Misconduct Dismissal

Misconduct relates to the employee’s behaviour rather than their ability. The principles established in BHS v Burchell (1978, cited in Lewis and Sargeant, 2023) require the employer to demonstrate: a genuine belief that the employee was guilty of the misconduct; reasonable grounds for that belief based on adequate investigation; and that the investigation was conducted within the band of reasonable responses available to a reasonable employer. The ACAS Code mandates a full and fair investigation before any disciplinary hearing, notification to the employee of the specific allegations, an opportunity for the employee to be accompanied by a trade union representative or workplace colleague, the right to present their case and challenge evidence, and a right of appeal. Gross misconduct, including theft, violence, fraud, and serious health and safety breaches, may justify summary dismissal without notice, but still requires a fair investigation and hearing procedure. Tribunals assess reasonableness by applying the ‘band of reasonable responses’ test: the question is not whether the tribunal would have dismissed, but whether the employer’s decision to dismiss fell within the range of reasonable responses open to a reasonable employer in the circumstances (Torrington et al., 2024).

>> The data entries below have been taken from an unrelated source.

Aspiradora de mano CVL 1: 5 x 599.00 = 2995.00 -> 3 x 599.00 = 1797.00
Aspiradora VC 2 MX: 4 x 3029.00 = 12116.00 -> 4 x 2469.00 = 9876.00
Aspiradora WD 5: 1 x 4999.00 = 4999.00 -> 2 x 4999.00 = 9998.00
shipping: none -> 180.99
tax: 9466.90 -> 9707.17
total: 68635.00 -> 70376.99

AC 3.2 Analyse three key causes of employee grievances.

Employee grievances, defined as formal complaints raised by employees about aspects of their employment, arise from multiple sources. Analysis of the three most significant causes provides insight into the organisational conditions that generate grievance activity and the people practice implications.

Cause 1: Unfair Treatment and Inconsistent Management

The most frequently cited cause of employee grievances is the perception of unfair treatment by managers, including inconsistent application of policies, favouritism in allocation of opportunities or shifts, disproportionate disciplinary responses, and arbitrary decision-making that appears to lack objective justification. Adams’ equity theory (cited in Armstrong and Taylor, 2023) explains why perceived unfairness generates such strong grievance responses: employees constantly compare their treatment, effort, and rewards against those of comparable colleagues, and when they perceive inequity, they experience psychological distress that demands resolution. Where informal resolution fails, a formal grievance becomes the mechanism through which employees seek to restore perceived fairness. For people professionals, the implication is that investment in line manager development, clear policy communication, and consistent application of procedures is the most effective preventive measure against grievance escalation.

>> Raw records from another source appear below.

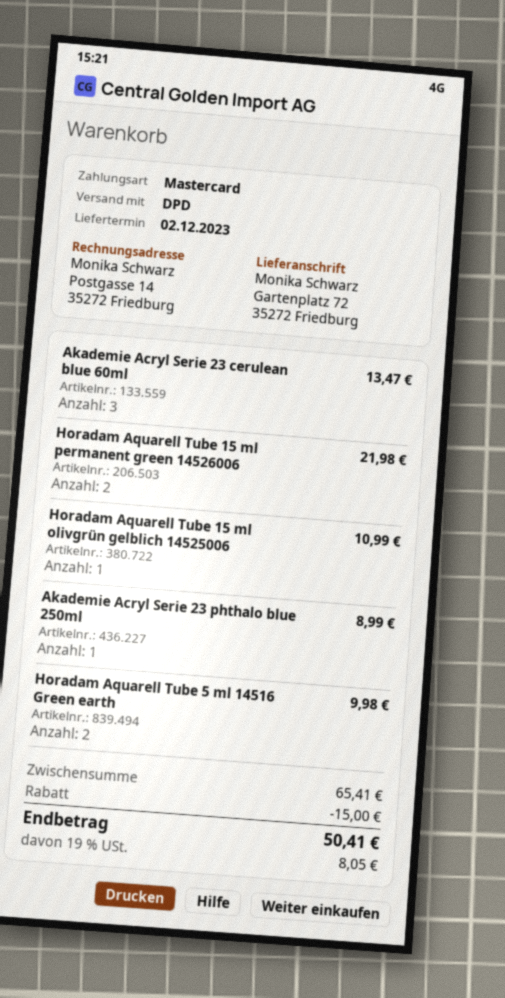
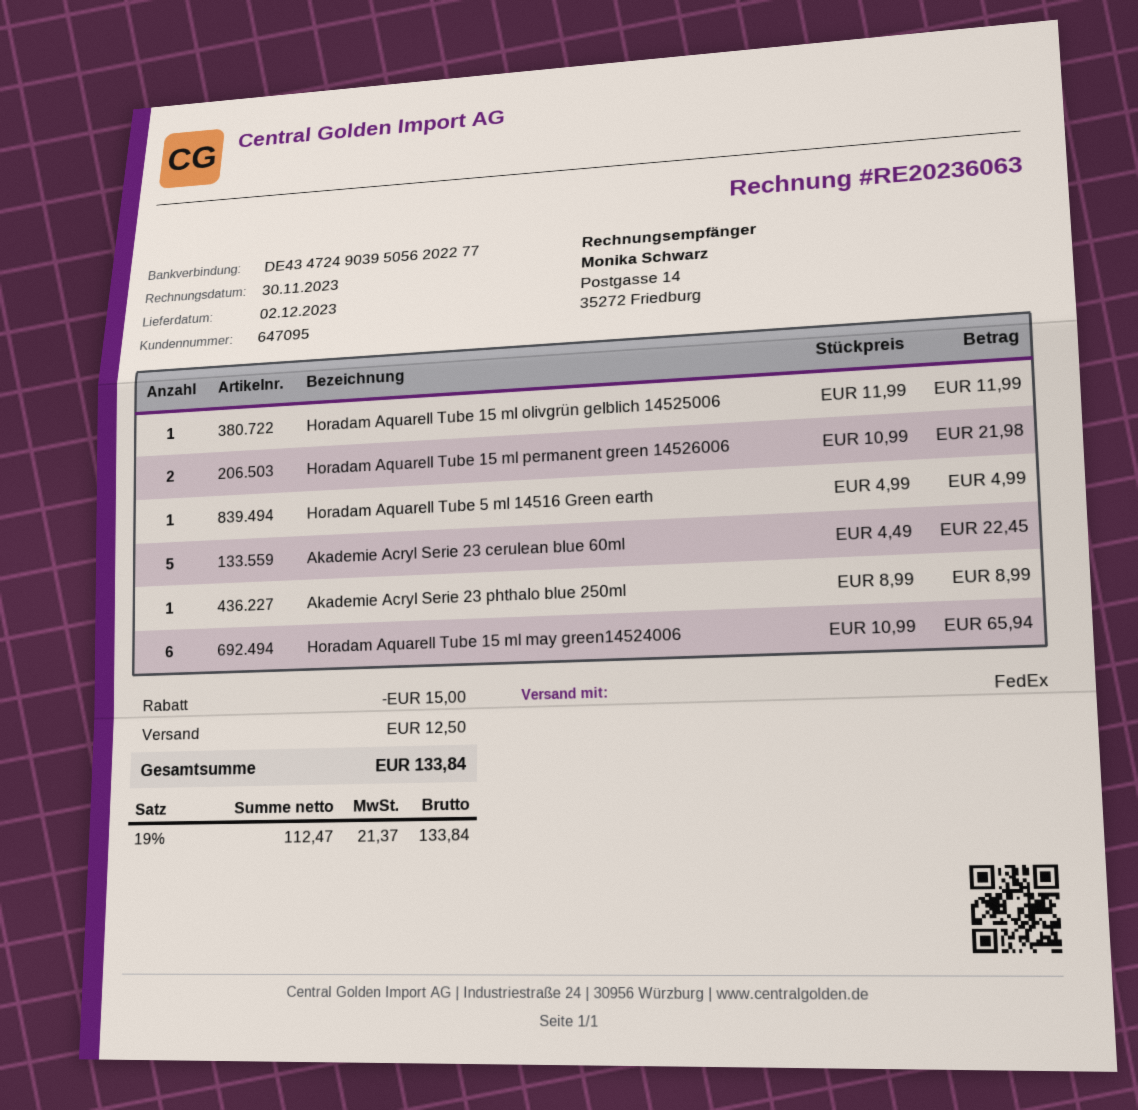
shipping method: DPD -> FedEx
Akademie Acryl Serie 23 cerulean blue 60ml: 3 for 13.47 -> 5 for 22.45
Horadam Aquarell Tube 15 ml olivgrün gelblich 14525006: 1 for 10.99 -> 1 for 11.99
Horadam Aquarell Tube 5 ml 14516 Green earth: 2 for 9.98 -> 1 for 4.99
Horadam Aquarell Tube 15 ml may green14524006: none -> 6 for 65.94
shipping: none -> 12.50
tax: 19% = 8.05 -> 19% = 21.37
total: 50.41 -> 133.84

Cause 2: Bullying, Harassment, and Interpersonal Conflict

Grievances relating to bullying, harassment, and interpersonal conflict constitute a significant and growing proportion of formal complaints. The CIPD (2024d) reports that interpersonal conflict is the most common form of workplace dispute, and that a substantial proportion of employees have experienced or witnessed bullying behaviour. Bullying grievances are particularly complex because they involve subjective perceptions of behaviour that may be disputed by the alleged perpetrator, they often involve power differentials that make informal resolution difficult, and they can involve behaviour that falls below the threshold of legally defined harassment under the Equality Act 2010 but is nevertheless damaging to the individual and the working environment. The Worker Protection (Amendment of Equality Act 2010) Act 2023 introduced a new proactive duty on employers to take reasonable steps to prevent sexual harassment, strengthening the legal framework and creating additional grievance triggers where employees perceive that the employer has failed in this duty (Lewis and Sargeant, 2023).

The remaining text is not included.